**Data shown**
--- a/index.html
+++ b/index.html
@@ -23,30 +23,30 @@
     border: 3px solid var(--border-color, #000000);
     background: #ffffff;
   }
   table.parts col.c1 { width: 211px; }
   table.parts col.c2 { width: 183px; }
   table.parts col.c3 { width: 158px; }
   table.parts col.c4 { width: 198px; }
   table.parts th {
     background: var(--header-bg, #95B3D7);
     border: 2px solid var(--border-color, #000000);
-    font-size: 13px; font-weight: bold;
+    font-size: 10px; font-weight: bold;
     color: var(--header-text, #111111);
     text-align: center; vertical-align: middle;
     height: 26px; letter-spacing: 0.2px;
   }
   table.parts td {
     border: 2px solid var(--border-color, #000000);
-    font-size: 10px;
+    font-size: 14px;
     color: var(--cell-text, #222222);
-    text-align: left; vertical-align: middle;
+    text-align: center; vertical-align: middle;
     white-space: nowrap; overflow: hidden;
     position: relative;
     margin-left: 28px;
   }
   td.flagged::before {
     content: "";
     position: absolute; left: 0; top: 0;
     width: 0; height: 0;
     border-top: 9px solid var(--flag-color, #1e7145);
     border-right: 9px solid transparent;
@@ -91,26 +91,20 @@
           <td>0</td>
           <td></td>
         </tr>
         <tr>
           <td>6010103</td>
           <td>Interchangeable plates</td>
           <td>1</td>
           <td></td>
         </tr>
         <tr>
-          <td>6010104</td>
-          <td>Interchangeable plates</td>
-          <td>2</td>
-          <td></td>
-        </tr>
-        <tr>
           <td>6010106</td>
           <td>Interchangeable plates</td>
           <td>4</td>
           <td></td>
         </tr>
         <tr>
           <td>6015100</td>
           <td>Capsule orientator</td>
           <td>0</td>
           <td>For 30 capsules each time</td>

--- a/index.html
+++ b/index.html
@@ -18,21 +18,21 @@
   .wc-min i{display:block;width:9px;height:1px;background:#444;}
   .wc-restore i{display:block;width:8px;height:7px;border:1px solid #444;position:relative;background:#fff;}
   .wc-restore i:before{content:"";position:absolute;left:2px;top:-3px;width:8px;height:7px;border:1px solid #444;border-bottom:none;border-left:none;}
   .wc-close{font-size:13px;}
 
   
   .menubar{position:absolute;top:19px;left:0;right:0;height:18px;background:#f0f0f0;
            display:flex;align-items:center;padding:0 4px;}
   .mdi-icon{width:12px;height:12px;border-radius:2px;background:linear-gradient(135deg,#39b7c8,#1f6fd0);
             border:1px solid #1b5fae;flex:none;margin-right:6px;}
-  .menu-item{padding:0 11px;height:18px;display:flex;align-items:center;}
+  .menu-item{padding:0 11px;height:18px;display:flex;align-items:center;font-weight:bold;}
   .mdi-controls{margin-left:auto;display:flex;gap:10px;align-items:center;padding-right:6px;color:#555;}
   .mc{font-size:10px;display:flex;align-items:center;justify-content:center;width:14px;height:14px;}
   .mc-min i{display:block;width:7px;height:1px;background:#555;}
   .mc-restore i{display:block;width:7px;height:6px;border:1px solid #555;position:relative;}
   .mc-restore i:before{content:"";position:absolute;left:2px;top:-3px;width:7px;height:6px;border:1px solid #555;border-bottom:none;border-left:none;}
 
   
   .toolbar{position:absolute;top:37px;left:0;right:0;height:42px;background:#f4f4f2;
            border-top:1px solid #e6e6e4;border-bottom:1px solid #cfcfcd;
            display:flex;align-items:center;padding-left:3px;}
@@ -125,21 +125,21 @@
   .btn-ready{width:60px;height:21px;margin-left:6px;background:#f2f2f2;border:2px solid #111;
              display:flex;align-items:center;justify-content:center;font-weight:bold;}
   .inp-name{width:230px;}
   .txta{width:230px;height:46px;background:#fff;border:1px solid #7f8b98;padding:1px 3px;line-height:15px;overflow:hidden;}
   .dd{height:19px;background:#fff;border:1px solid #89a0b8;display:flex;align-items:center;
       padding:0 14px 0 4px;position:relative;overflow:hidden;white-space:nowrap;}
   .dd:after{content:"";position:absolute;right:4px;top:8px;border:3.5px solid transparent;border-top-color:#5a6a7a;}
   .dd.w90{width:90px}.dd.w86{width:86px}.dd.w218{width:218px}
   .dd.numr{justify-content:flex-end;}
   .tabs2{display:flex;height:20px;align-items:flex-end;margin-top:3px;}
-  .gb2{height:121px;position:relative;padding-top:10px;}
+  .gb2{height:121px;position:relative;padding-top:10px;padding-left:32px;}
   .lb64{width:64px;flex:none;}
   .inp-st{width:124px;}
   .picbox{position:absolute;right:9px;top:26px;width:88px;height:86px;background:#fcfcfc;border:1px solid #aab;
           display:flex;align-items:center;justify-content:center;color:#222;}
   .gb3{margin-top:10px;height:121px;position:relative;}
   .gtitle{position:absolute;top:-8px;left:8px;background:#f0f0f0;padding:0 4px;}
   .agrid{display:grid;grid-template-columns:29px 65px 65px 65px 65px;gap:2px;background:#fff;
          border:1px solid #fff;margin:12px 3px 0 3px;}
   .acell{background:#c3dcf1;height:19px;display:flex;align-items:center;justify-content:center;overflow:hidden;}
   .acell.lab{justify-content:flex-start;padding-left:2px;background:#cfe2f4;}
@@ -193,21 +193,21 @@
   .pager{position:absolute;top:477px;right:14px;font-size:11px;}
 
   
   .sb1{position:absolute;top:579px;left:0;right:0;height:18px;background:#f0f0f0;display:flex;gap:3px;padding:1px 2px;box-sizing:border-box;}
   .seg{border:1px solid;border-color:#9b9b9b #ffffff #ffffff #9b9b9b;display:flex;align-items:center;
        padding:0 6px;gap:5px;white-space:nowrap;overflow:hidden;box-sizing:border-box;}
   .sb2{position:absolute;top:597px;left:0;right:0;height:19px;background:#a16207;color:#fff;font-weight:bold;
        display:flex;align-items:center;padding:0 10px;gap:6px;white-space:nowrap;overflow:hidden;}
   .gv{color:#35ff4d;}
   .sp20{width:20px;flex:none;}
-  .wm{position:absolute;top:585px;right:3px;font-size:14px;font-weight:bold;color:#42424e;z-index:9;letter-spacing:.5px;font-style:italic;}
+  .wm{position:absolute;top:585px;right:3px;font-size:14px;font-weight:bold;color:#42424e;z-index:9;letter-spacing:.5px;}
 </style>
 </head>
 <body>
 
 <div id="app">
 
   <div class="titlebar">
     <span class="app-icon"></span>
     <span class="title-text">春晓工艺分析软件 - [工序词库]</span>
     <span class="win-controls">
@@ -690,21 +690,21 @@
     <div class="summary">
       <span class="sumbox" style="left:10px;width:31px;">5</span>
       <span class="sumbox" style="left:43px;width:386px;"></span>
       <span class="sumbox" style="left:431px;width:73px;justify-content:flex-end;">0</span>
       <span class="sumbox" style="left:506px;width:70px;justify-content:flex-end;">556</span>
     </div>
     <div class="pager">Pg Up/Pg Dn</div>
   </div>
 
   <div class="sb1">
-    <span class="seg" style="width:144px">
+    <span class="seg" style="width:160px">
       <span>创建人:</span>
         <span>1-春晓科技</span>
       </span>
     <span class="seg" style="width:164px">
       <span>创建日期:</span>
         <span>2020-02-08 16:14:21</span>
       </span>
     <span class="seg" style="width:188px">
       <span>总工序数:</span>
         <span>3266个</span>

**Prompt**
Everything in the data above should be set down again precisely.

**Solution**
--- a/index.html
+++ b/index.html
@@ -23,30 +23,30 @@
     border: 3px solid var(--border-color, #000000);
     background: #ffffff;
   }
   table.parts col.c1 { width: 211px; }
   table.parts col.c2 { width: 183px; }
   table.parts col.c3 { width: 158px; }
   table.parts col.c4 { width: 198px; }
   table.parts th {
     background: var(--header-bg, #95B3D7);
     border: 2px solid var(--border-color, #000000);
-    font-size: 13px; font-weight: bold;
+    font-size: 10px; font-weight: bold;
     color: var(--header-text, #111111);
     text-align: center; vertical-align: middle;
     height: 26px; letter-spacing: 0.2px;
   }
   table.parts td {
     border: 2px solid var(--border-color, #000000);
-    font-size: 10px;
+    font-size: 14px;
     color: var(--cell-text, #222222);
-    text-align: left; vertical-align: middle;
+    text-align: center; vertical-align: middle;
     white-space: nowrap; overflow: hidden;
     position: relative;
     margin-left: 28px;
   }
   td.flagged::before {
     content: "";
     position: absolute; left: 0; top: 0;
     width: 0; height: 0;
     border-top: 9px solid var(--flag-color, #1e7145);
     border-right: 9px solid transparent;
@@ -91,26 +91,20 @@
           <td>0</td>
           <td></td>
         </tr>
         <tr>
           <td>6010103</td>
           <td>Interchangeable plates</td>
           <td>1</td>
           <td></td>
         </tr>
         <tr>
-          <td>6010104</td>
-          <td>Interchangeable plates</td>
-          <td>2</td>
-          <td></td>
-        </tr>
-        <tr>
           <td>6010106</td>
           <td>Interchangeable plates</td>
           <td>4</td>
           <td></td>
         </tr>
         <tr>
           <td>6015100</td>
           <td>Capsule orientator</td>
           <td>0</td>
           <td>For 30 capsules each time</td>

--- a/index.html
+++ b/index.html
@@ -18,21 +18,21 @@
   .wc-min i{display:block;width:9px;height:1px;background:#444;}
   .wc-restore i{display:block;width:8px;height:7px;border:1px solid #444;position:relative;background:#fff;}
   .wc-restore i:before{content:"";position:absolute;left:2px;top:-3px;width:8px;height:7px;border:1px solid #444;border-bottom:none;border-left:none;}
   .wc-close{font-size:13px;}
 
   
   .menubar{position:absolute;top:19px;left:0;right:0;height:18px;background:#f0f0f0;
            display:flex;align-items:center;padding:0 4px;}
   .mdi-icon{width:12px;height:12px;border-radius:2px;background:linear-gradient(135deg,#39b7c8,#1f6fd0);
             border:1px solid #1b5fae;flex:none;margin-right:6px;}
-  .menu-item{padding:0 11px;height:18px;display:flex;align-items:center;}
+  .menu-item{padding:0 11px;height:18px;display:flex;align-items:center;font-weight:bold;}
   .mdi-controls{margin-left:auto;display:flex;gap:10px;align-items:center;padding-right:6px;color:#555;}
   .mc{font-size:10px;display:flex;align-items:center;justify-content:center;width:14px;height:14px;}
   .mc-min i{display:block;width:7px;height:1px;background:#555;}
   .mc-restore i{display:block;width:7px;height:6px;border:1px solid #555;position:relative;}
   .mc-restore i:before{content:"";position:absolute;left:2px;top:-3px;width:7px;height:6px;border:1px solid #555;border-bottom:none;border-left:none;}
 
   
   .toolbar{position:absolute;top:37px;left:0;right:0;height:42px;background:#f4f4f2;
            border-top:1px solid #e6e6e4;border-bottom:1px solid #cfcfcd;
            display:flex;align-items:center;padding-left:3px;}
@@ -125,21 +125,21 @@
   .btn-ready{width:60px;height:21px;margin-left:6px;background:#f2f2f2;border:2px solid #111;
              display:flex;align-items:center;justify-content:center;font-weight:bold;}
   .inp-name{width:230px;}
   .txta{width:230px;height:46px;background:#fff;border:1px solid #7f8b98;padding:1px 3px;line-height:15px;overflow:hidden;}
   .dd{height:19px;background:#fff;border:1px solid #89a0b8;display:flex;align-items:center;
       padding:0 14px 0 4px;position:relative;overflow:hidden;white-space:nowrap;}
   .dd:after{content:"";position:absolute;right:4px;top:8px;border:3.5px solid transparent;border-top-color:#5a6a7a;}
   .dd.w90{width:90px}.dd.w86{width:86px}.dd.w218{width:218px}
   .dd.numr{justify-content:flex-end;}
   .tabs2{display:flex;height:20px;align-items:flex-end;margin-top:3px;}
-  .gb2{height:121px;position:relative;padding-top:10px;}
+  .gb2{height:121px;position:relative;padding-top:10px;padding-left:32px;}
   .lb64{width:64px;flex:none;}
   .inp-st{width:124px;}
   .picbox{position:absolute;right:9px;top:26px;width:88px;height:86px;background:#fcfcfc;border:1px solid #aab;
           display:flex;align-items:center;justify-content:center;color:#222;}
   .gb3{margin-top:10px;height:121px;position:relative;}
   .gtitle{position:absolute;top:-8px;left:8px;background:#f0f0f0;padding:0 4px;}
   .agrid{display:grid;grid-template-columns:29px 65px 65px 65px 65px;gap:2px;background:#fff;
          border:1px solid #fff;margin:12px 3px 0 3px;}
   .acell{background:#c3dcf1;height:19px;display:flex;align-items:center;justify-content:center;overflow:hidden;}
   .acell.lab{justify-content:flex-start;padding-left:2px;background:#cfe2f4;}
@@ -193,21 +193,21 @@
   .pager{position:absolute;top:477px;right:14px;font-size:11px;}
 
   
   .sb1{position:absolute;top:579px;left:0;right:0;height:18px;background:#f0f0f0;display:flex;gap:3px;padding:1px 2px;box-sizing:border-box;}
   .seg{border:1px solid;border-color:#9b9b9b #ffffff #ffffff #9b9b9b;display:flex;align-items:center;
        padding:0 6px;gap:5px;white-space:nowrap;overflow:hidden;box-sizing:border-box;}
   .sb2{position:absolute;top:597px;left:0;right:0;height:19px;background:#a16207;color:#fff;font-weight:bold;
        display:flex;align-items:center;padding:0 10px;gap:6px;white-space:nowrap;overflow:hidden;}
   .gv{color:#35ff4d;}
   .sp20{width:20px;flex:none;}
-  .wm{position:absolute;top:585px;right:3px;font-size:14px;font-weight:bold;color:#42424e;z-index:9;letter-spacing:.5px;font-style:italic;}
+  .wm{position:absolute;top:585px;right:3px;font-size:14px;font-weight:bold;color:#42424e;z-index:9;letter-spacing:.5px;}
 </style>
 </head>
 <body>
 
 <div id="app">
 
   <div class="titlebar">
     <span class="app-icon"></span>
     <span class="title-text">春晓工艺分析软件 - [工序词库]</span>
     <span class="win-controls">
@@ -690,21 +690,21 @@
     <div class="summary">
       <span class="sumbox" style="left:10px;width:31px;">5</span>
       <span class="sumbox" style="left:43px;width:386px;"></span>
       <span class="sumbox" style="left:431px;width:73px;justify-content:flex-end;">0</span>
       <span class="sumbox" style="left:506px;width:70px;justify-content:flex-end;">556</span>
     </div>
     <div class="pager">Pg Up/Pg Dn</div>
   </div>
 
   <div class="sb1">
-    <span class="seg" style="width:144px">
+    <span class="seg" style="width:160px">
       <span>创建人:</span>
         <span>1-春晓科技</span>
       </span>
     <span class="seg" style="width:164px">
       <span>创建日期:</span>
         <span>2020-02-08 16:14:21</span>
       </span>
     <span class="seg" style="width:188px">
       <span>总工序数:</span>
         <span>3266个</span>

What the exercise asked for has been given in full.